▶ _PROVIDED RECORDS_
-=-=-=-=-

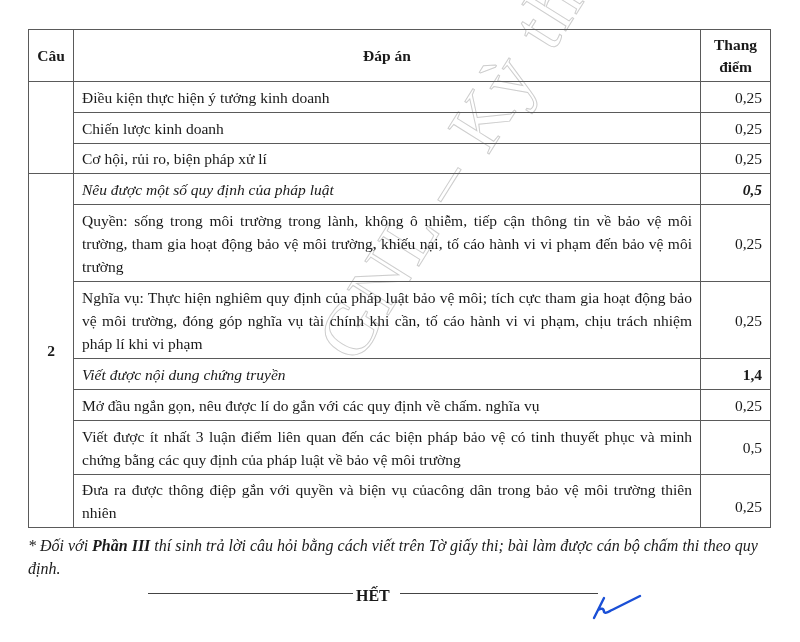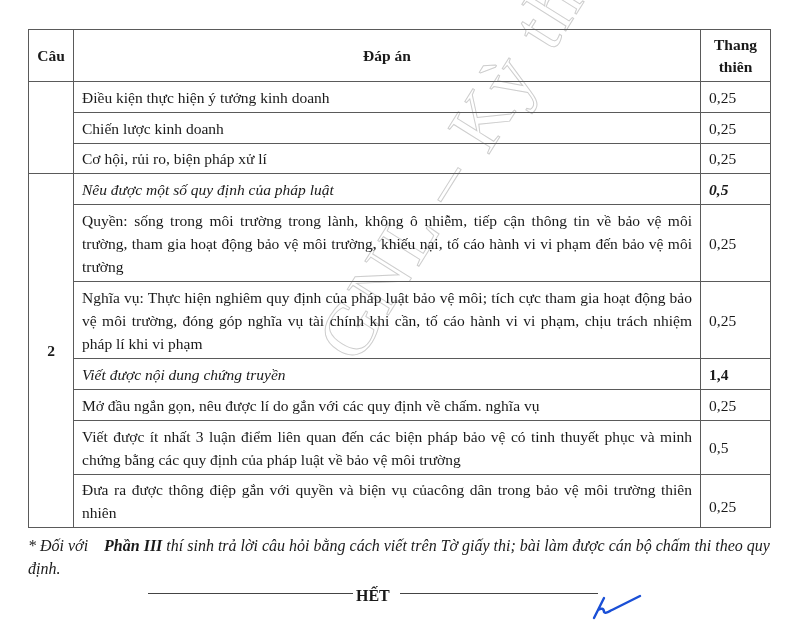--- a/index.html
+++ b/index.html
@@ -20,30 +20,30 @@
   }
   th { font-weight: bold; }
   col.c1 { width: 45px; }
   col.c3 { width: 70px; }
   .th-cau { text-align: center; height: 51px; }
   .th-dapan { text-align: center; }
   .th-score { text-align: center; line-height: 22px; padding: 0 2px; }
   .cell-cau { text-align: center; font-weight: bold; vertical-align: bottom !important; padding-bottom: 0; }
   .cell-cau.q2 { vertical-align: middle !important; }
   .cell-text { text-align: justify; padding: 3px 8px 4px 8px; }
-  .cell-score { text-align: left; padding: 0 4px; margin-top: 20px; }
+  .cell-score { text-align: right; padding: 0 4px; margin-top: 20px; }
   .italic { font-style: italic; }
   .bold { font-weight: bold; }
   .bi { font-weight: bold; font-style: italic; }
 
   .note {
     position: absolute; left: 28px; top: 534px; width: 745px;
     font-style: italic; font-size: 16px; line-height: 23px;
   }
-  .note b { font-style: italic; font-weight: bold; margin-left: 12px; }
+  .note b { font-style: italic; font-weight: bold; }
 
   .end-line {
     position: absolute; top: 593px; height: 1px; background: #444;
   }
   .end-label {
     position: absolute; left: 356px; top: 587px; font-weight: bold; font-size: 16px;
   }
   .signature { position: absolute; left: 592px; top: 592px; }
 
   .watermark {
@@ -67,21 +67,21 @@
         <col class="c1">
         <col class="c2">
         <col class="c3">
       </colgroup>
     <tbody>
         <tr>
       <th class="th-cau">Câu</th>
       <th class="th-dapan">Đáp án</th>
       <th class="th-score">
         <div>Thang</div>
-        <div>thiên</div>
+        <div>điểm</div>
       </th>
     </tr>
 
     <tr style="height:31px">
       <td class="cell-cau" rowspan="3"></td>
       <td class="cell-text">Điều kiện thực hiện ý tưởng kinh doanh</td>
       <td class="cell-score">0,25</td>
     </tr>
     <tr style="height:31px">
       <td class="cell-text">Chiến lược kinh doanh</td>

-=-=-=-=-

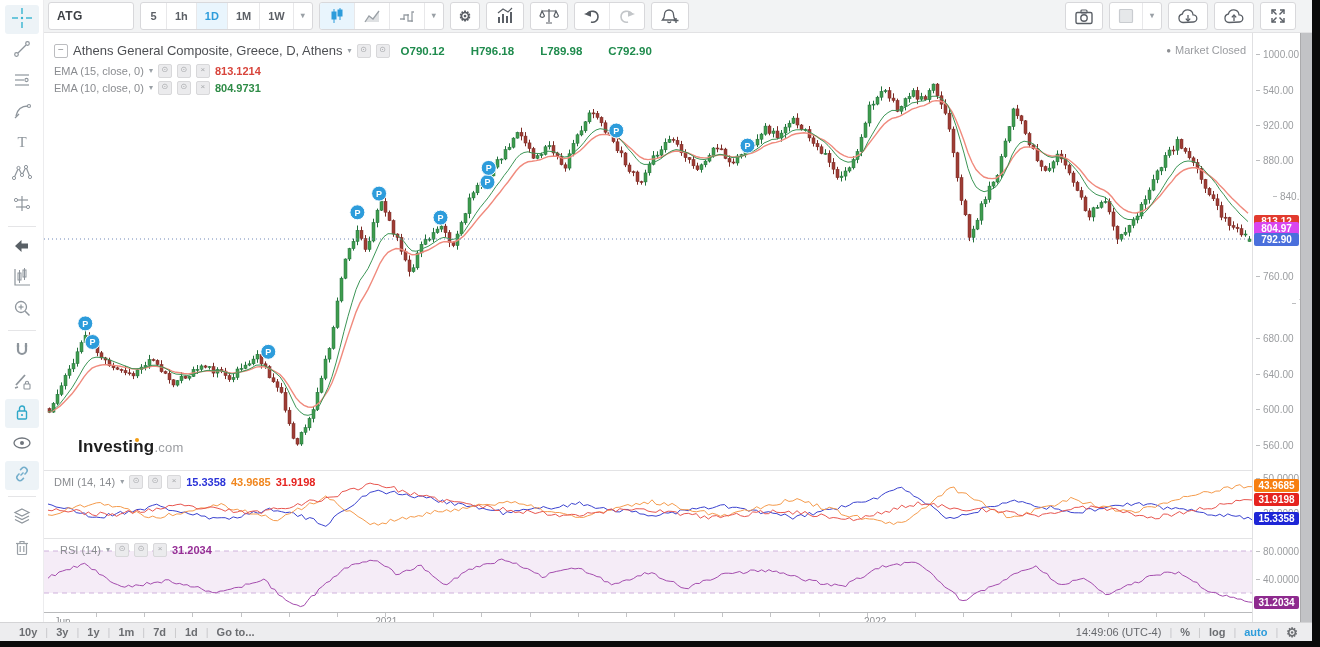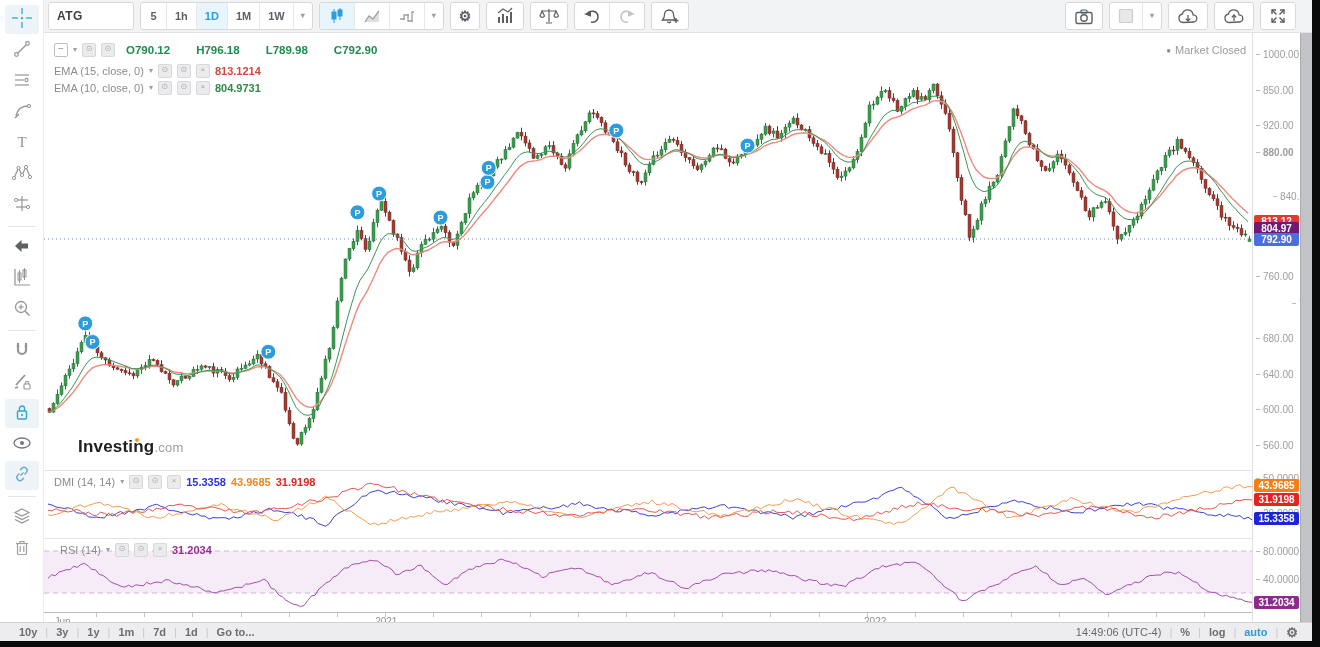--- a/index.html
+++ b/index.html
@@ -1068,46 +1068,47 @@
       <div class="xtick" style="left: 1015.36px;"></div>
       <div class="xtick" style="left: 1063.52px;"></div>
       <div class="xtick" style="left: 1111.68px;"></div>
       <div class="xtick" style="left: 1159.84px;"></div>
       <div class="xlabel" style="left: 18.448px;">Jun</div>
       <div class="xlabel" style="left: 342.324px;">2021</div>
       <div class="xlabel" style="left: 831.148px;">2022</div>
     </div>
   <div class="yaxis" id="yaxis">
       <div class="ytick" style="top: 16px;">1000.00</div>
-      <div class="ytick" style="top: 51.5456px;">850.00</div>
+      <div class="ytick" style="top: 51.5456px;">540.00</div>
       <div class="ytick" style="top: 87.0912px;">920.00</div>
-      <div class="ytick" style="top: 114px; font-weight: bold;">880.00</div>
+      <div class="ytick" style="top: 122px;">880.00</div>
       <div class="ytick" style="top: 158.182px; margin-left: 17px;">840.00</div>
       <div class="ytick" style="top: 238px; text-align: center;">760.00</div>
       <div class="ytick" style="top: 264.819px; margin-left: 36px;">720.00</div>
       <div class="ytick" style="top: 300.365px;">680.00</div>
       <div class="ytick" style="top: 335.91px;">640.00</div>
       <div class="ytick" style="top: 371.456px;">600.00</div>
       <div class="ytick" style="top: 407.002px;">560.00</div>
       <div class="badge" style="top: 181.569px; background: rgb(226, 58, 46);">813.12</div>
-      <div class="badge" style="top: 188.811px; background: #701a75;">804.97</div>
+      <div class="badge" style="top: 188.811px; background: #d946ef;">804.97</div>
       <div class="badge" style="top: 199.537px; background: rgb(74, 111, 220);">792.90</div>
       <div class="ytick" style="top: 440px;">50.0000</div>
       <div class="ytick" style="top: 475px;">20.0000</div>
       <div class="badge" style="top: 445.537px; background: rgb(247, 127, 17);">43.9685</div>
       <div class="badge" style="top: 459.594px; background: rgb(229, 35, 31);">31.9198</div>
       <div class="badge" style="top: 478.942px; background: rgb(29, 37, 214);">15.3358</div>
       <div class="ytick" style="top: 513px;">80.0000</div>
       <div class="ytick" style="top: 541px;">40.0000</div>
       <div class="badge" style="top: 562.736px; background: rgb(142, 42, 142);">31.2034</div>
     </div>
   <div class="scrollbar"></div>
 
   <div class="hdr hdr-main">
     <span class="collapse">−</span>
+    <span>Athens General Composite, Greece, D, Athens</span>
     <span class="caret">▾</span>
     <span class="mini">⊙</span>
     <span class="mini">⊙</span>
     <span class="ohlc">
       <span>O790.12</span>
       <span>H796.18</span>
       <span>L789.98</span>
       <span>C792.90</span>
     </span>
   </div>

-=-=-=-=-

▶ _TASK ITEM_
Find how many lines of the material carry the string "vertical". Only the number should be in the answer.

▶ _OUTPUT OF THE TASK_
2